I have a feeling that a lot of a physicians will have trouble swallowing this FDA approval. It will be interesting to see if the Medical Letter on Drugs and Therapeutics reviews this combo.
I was astonished by the Adcom vote and the FDA presentation. Regarding CV risks, given the history of other drugs–eg Meridia–and the well known issues with phenteramine, it amazed me that they let perceived efficacy trump known CV risk. Regarding the birth defects, well I simply don’t get it. I believe the quoted risk is 300-500% increased chance of birth defects/cleft palates, and that may be an underestimation since it appeared to be derived by comparing the risk to people taking other anti-seizure meds rather than NO meds. A REMS will be a disaster, particularly as obese women often don’t even realize they are pregnant until late in the first trimester. And then what?

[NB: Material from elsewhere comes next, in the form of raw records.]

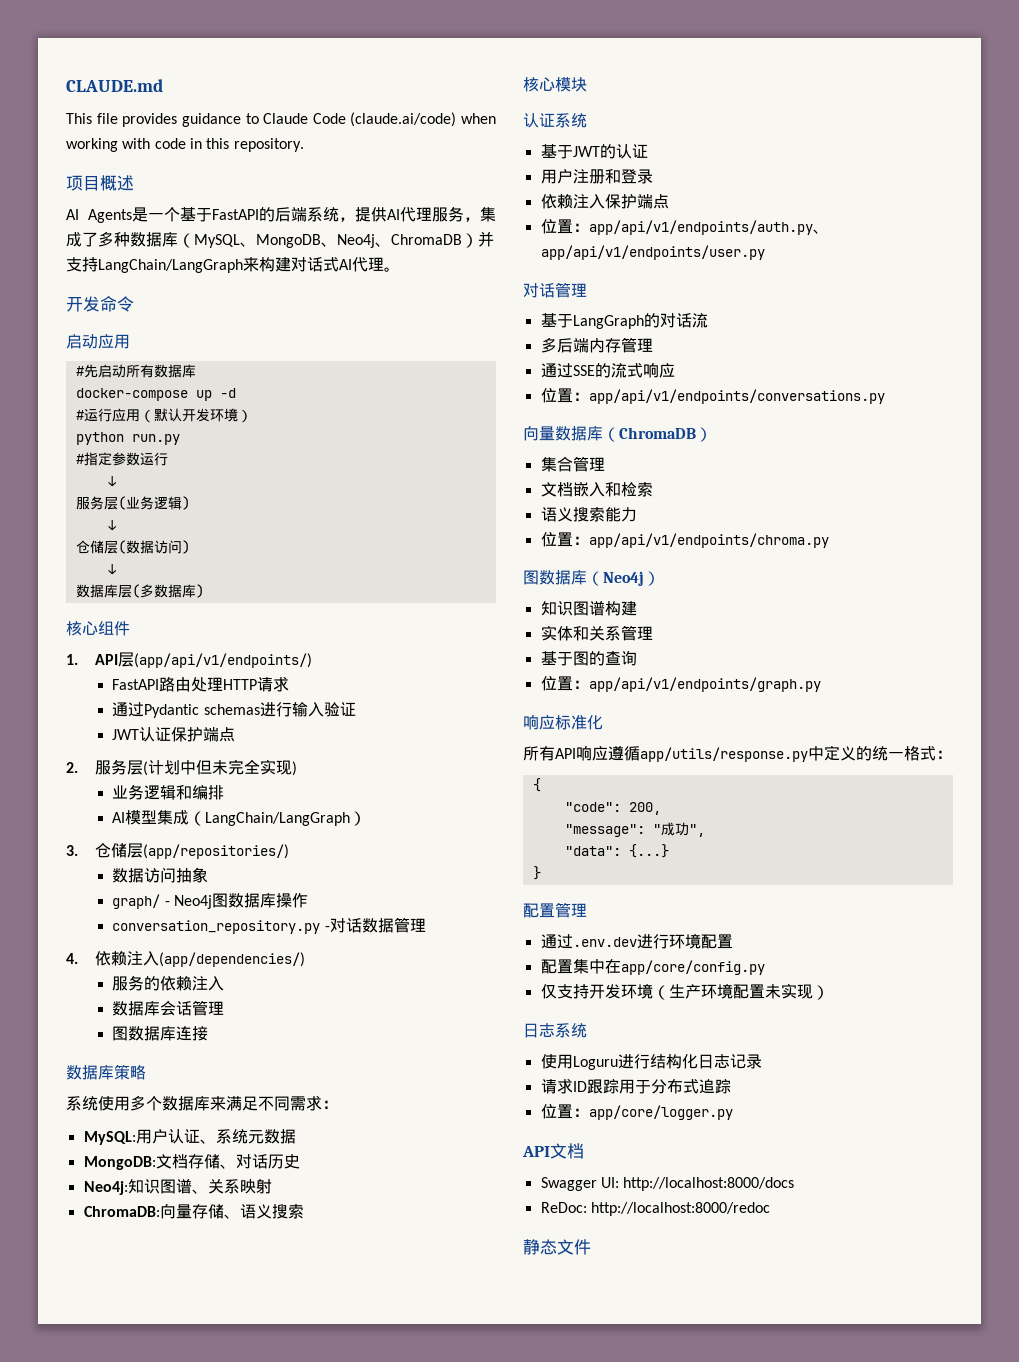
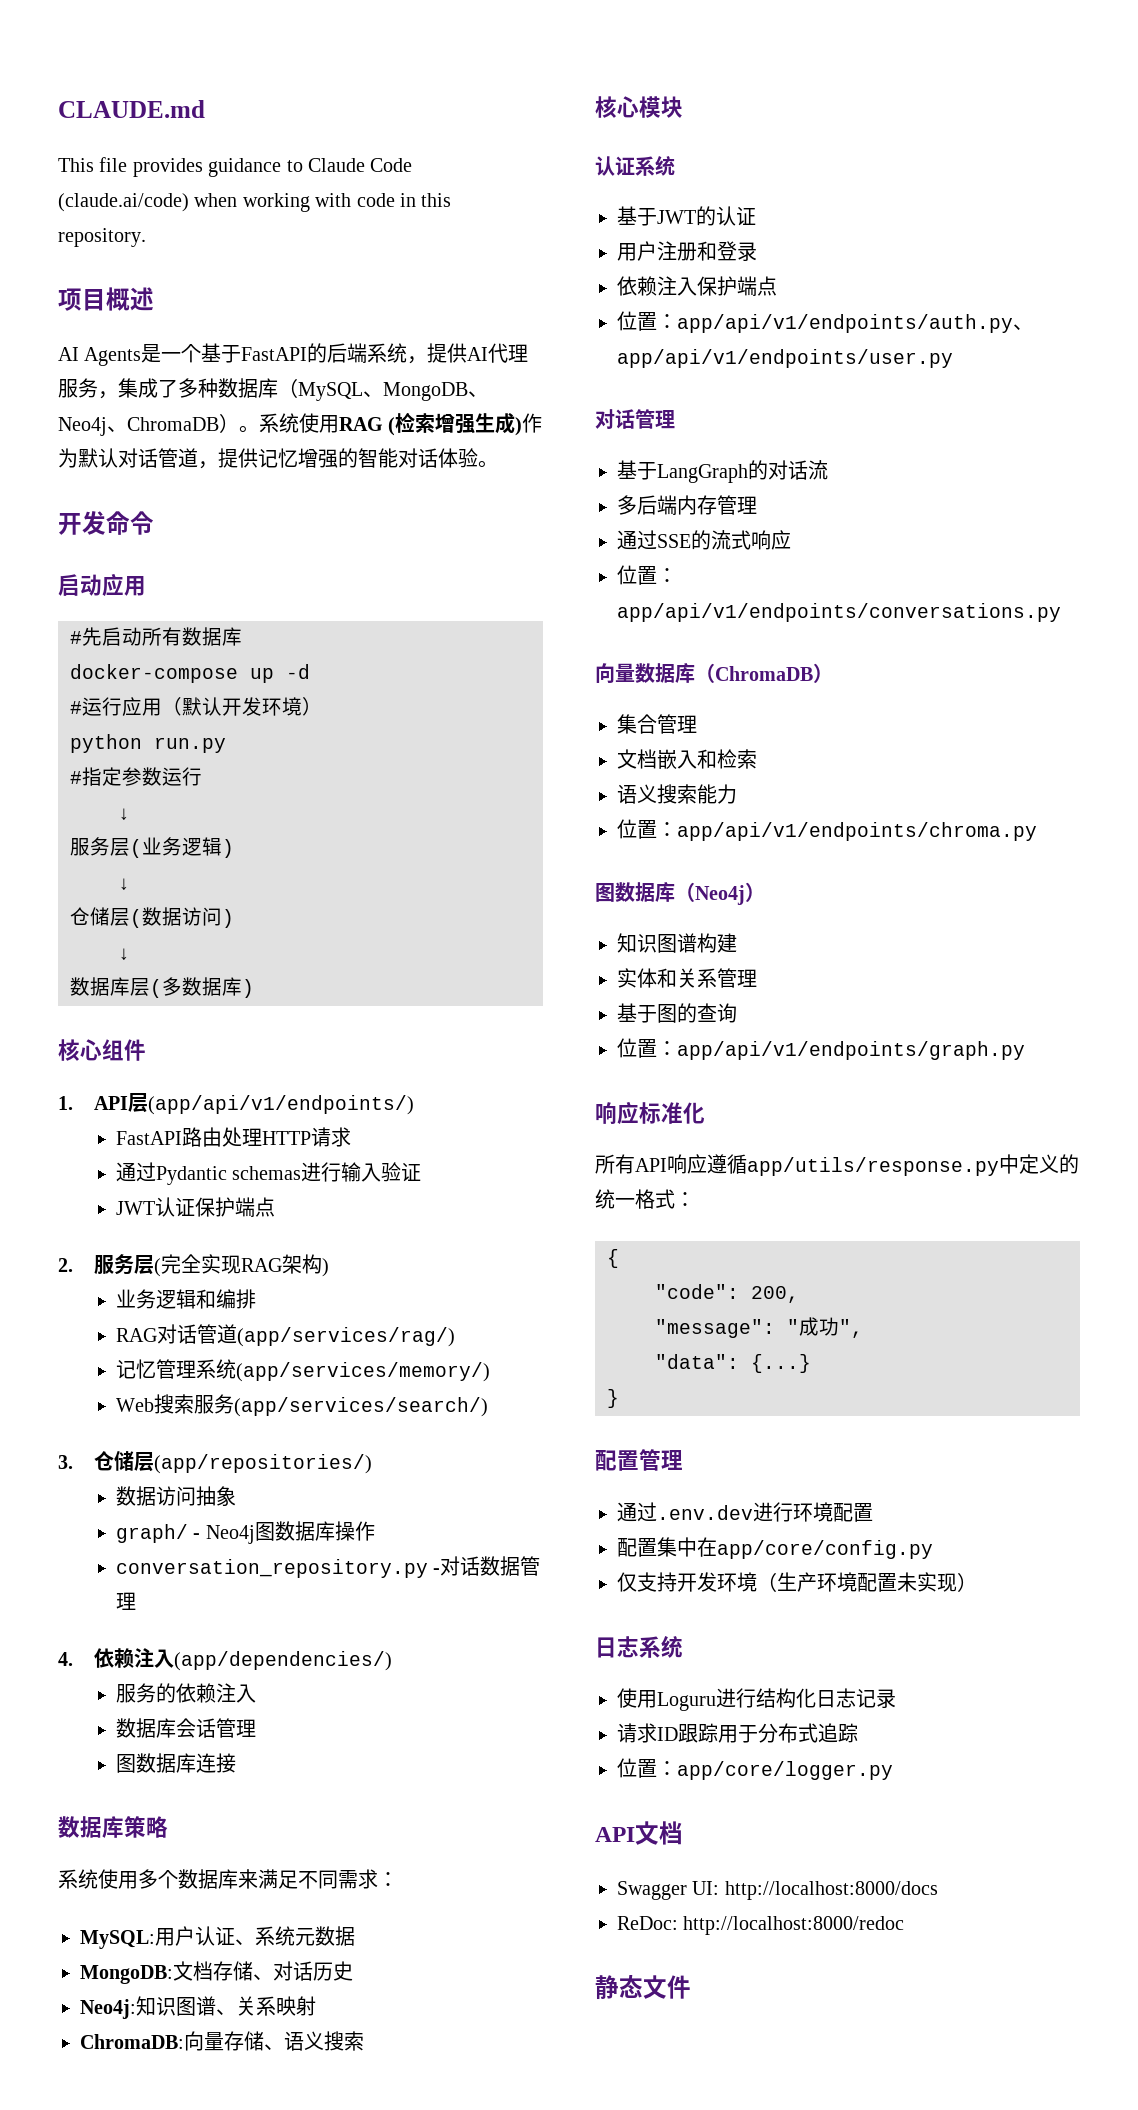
- AI Agents是一个基于FastAPI的后端系统，提供AI代理服务，集成了多种数据库（MySQL、MongoDB、Neo4j、ChromaDB）并支持LangChain/LangGraph来构建对话式AI代理。
+ AI Agents是一个基于FastAPI的后端系统，提供AI代理服务，集成了多种数据库（MySQL、MongoDB、Neo4j、ChromaDB）。系统使用RAG (检索增强生成)作为默认对话管道，提供记忆增强的智能对话体验。
- 2.服务层(计划中但未完全实现)
+ 2.服务层(完全实现RAG架构)
- AI模型集成（LangChain/LangGraph）
+ RAG对话管道(app/services/rag/)
+ 记忆管理系统(app/services/memory/)
+ Web搜索服务(app/services/search/)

What if the obese pregnant woman is also “pro-life”….Finally, the efficacy stats were murky since that 10% weight loss was really seen only in the high dose pts which carried the most risks but the company and the FDA seemed to gloss over that and pretend the lower doses would work as well. We desperately need meds to help with the obesity epidemic, but this has far too high a risk profile. And it were so good, since both drugs are readily available, why aren’t docs all over the country prescribing them.
I would advice te patients seeking this medication to invest in Weight Watchers or in a good weight loss program as adviced by their physician.